* What you will do *
A single number is required: how many lines of the listing below include the word "console".

____________________

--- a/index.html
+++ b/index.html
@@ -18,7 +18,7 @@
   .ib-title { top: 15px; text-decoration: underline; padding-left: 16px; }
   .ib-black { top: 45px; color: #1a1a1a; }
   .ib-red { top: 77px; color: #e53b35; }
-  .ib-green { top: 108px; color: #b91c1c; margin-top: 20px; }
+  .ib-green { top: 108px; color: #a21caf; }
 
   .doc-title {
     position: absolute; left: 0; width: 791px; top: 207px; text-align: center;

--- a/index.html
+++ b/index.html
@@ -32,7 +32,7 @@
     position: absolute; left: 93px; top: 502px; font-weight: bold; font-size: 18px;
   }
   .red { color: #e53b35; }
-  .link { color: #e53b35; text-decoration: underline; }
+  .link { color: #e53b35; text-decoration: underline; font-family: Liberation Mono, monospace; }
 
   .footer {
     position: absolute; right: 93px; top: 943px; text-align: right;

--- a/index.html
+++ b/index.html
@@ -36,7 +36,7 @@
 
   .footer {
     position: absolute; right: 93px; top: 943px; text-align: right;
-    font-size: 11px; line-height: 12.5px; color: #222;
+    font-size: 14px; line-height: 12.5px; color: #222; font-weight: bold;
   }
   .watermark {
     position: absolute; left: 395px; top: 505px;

____________________

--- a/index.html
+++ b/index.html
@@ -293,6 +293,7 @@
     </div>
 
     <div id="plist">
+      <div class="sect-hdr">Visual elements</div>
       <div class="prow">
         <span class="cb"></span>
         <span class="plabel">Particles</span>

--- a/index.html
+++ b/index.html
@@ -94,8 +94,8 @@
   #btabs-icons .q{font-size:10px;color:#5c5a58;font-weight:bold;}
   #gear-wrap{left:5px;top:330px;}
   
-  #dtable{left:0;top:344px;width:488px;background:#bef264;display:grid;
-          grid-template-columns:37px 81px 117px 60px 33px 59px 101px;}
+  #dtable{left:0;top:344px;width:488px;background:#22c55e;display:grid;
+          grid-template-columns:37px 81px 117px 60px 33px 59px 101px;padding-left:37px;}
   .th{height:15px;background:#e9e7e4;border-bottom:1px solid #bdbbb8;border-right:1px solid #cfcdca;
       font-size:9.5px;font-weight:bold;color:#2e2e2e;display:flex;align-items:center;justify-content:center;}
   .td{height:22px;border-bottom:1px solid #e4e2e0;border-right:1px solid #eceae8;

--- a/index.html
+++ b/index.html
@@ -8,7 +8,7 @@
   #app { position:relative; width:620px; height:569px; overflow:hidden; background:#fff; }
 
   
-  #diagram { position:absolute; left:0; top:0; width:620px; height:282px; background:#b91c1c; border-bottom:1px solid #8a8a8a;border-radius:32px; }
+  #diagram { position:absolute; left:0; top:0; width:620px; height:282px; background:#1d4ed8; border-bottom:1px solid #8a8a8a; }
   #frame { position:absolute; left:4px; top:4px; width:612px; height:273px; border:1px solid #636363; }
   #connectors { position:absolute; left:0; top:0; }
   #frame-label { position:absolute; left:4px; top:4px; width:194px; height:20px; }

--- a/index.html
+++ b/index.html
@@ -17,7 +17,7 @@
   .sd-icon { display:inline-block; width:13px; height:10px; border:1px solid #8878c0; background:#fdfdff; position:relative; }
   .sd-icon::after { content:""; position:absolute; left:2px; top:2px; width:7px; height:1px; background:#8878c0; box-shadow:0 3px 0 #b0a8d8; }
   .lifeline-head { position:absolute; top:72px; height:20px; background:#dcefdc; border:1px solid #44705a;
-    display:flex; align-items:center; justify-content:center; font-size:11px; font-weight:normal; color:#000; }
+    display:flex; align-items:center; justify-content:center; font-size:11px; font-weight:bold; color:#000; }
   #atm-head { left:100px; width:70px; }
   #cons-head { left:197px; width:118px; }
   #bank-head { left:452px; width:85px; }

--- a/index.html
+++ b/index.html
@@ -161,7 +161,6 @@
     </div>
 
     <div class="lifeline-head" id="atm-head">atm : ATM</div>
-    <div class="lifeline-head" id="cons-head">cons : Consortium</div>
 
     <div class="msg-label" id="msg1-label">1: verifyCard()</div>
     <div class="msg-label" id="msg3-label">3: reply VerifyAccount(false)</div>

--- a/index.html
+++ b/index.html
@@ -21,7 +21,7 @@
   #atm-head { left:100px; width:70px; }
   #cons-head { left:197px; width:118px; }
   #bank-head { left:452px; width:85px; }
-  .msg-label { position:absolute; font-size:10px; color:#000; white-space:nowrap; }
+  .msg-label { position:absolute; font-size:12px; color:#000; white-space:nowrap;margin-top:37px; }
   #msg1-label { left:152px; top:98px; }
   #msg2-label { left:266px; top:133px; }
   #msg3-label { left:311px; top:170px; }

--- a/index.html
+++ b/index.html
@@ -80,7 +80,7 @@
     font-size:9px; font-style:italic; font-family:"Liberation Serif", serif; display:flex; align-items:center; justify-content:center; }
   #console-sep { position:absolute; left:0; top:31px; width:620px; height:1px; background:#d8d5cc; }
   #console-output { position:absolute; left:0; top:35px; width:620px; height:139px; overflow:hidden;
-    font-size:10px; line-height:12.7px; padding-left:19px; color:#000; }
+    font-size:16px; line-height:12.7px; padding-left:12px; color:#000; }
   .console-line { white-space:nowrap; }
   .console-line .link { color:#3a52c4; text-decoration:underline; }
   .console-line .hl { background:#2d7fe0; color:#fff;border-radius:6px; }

____________________

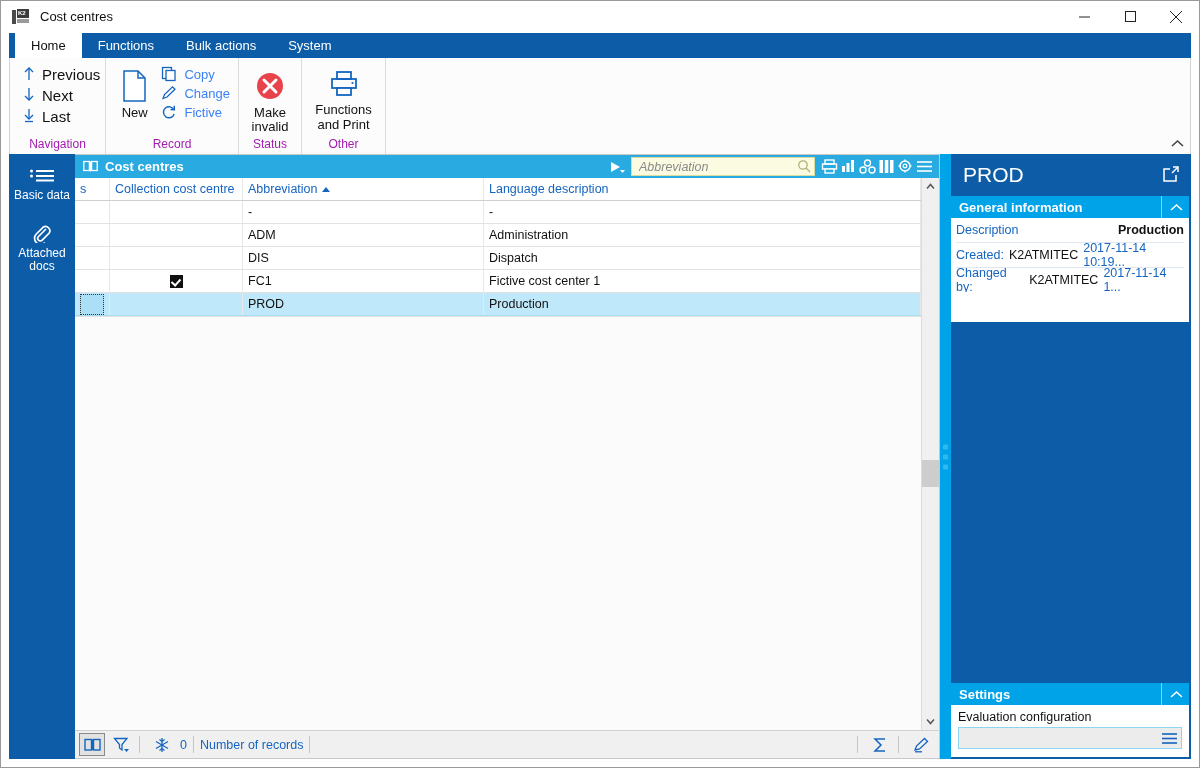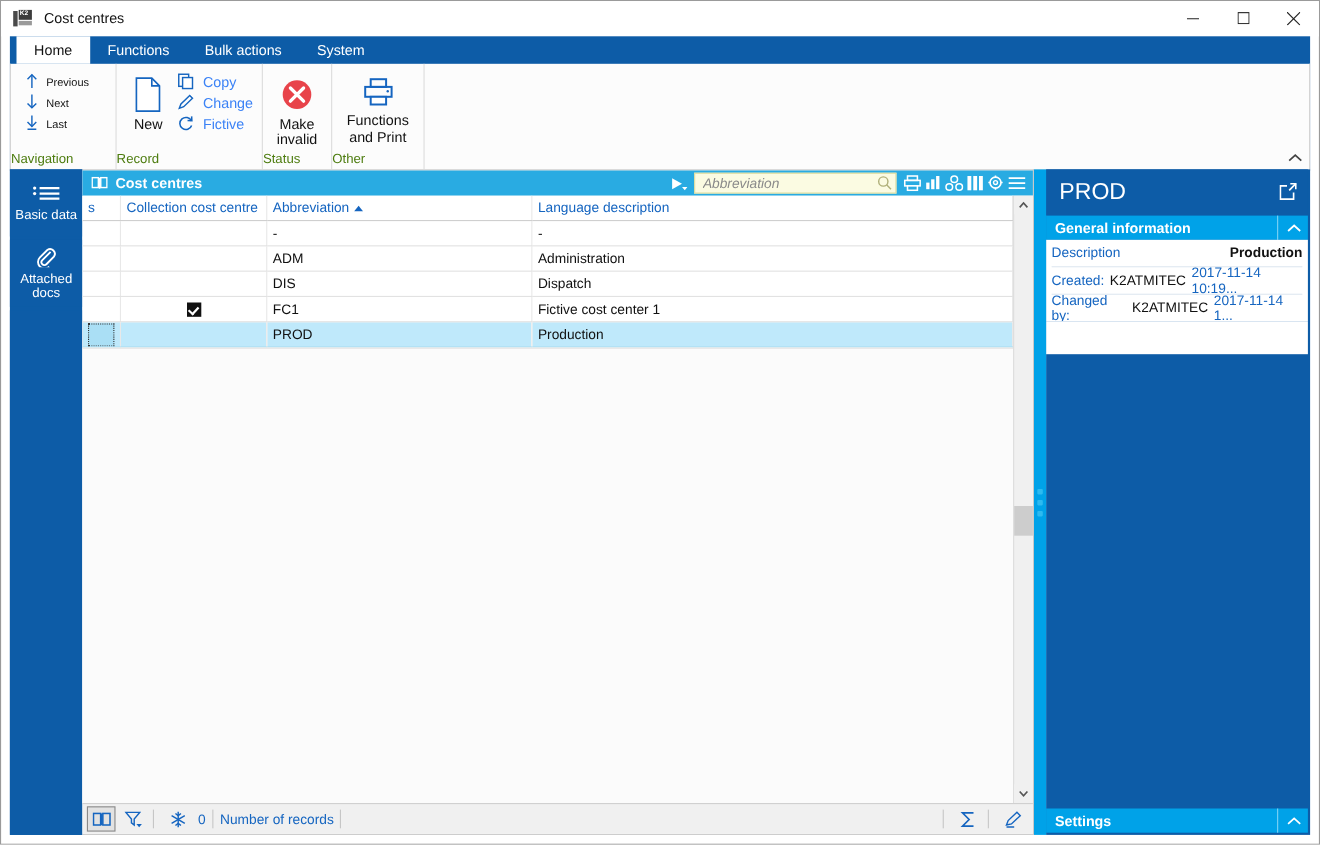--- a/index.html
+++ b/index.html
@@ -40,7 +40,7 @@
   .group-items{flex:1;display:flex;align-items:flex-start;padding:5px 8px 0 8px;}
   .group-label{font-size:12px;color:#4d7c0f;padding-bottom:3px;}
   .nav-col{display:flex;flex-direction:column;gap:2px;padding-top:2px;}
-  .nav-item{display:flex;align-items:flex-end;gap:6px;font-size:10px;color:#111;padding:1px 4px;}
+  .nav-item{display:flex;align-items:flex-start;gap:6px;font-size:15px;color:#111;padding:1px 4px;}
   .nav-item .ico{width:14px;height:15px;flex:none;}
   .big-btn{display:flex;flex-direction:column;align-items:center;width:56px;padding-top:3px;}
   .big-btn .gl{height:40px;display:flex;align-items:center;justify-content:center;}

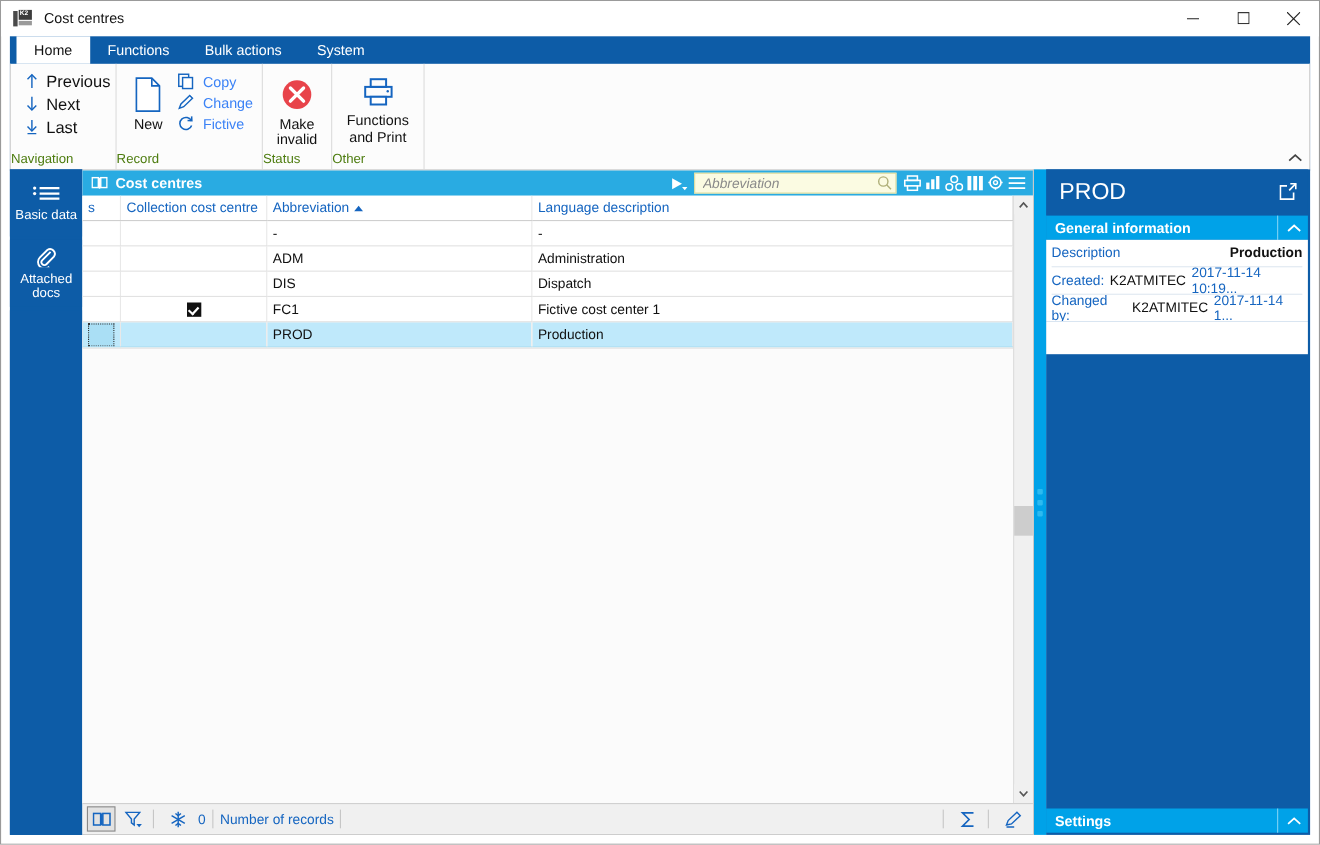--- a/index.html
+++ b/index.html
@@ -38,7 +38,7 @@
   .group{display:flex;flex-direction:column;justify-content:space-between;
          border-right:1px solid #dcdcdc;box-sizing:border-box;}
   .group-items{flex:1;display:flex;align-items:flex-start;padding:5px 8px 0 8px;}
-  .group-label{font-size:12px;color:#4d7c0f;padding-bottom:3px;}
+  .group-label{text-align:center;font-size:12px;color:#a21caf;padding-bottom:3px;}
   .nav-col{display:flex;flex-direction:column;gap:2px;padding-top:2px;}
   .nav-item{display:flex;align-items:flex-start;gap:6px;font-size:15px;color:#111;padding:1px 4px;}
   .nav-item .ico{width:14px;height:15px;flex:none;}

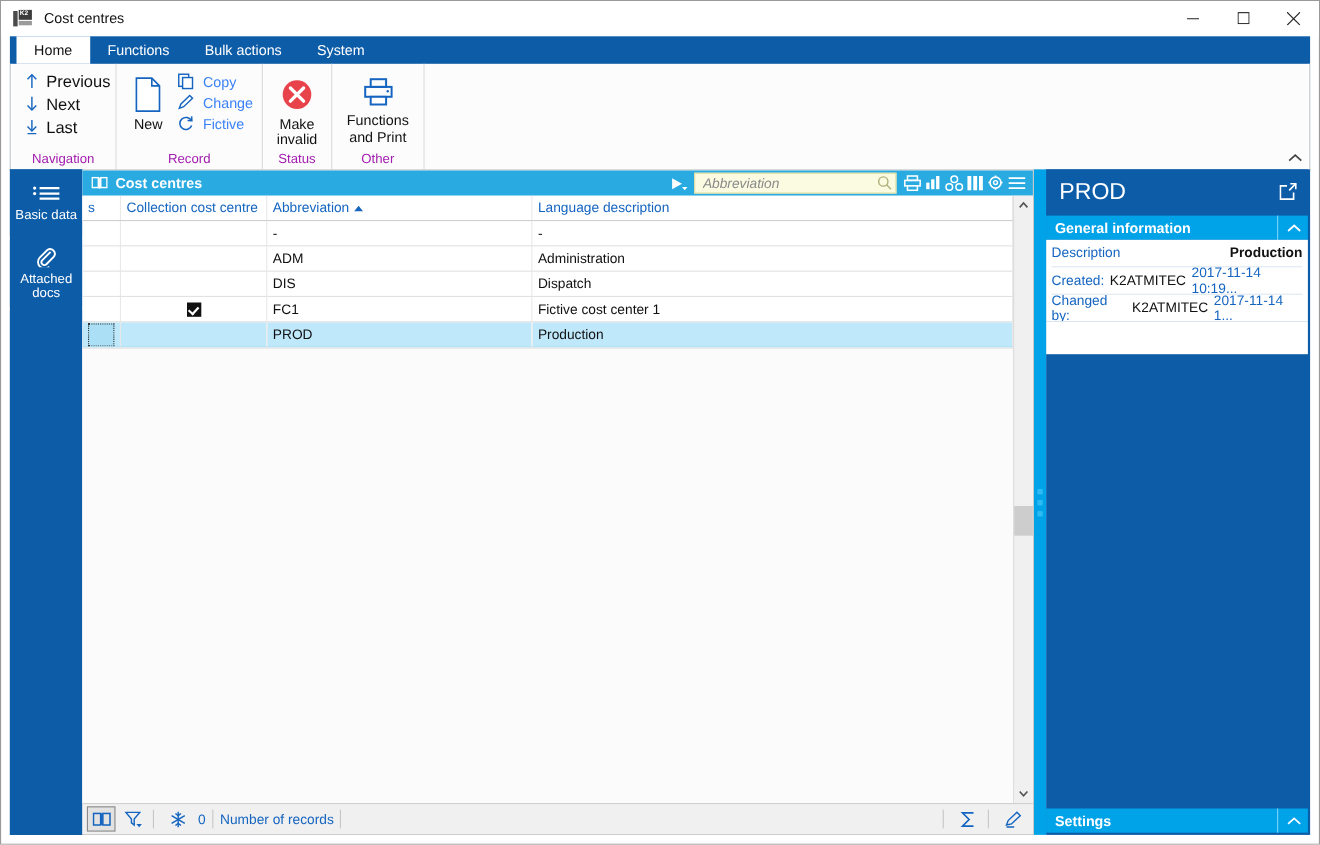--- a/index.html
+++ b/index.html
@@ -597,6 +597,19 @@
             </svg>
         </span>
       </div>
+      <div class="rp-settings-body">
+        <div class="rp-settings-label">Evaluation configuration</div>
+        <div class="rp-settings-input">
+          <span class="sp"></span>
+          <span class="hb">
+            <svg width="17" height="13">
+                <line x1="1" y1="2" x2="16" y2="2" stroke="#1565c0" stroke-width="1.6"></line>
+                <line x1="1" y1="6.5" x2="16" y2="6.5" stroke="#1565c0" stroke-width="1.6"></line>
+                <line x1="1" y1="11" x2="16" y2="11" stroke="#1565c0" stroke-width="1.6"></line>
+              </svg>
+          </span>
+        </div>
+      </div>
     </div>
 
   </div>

____________________

* Exercise result *
5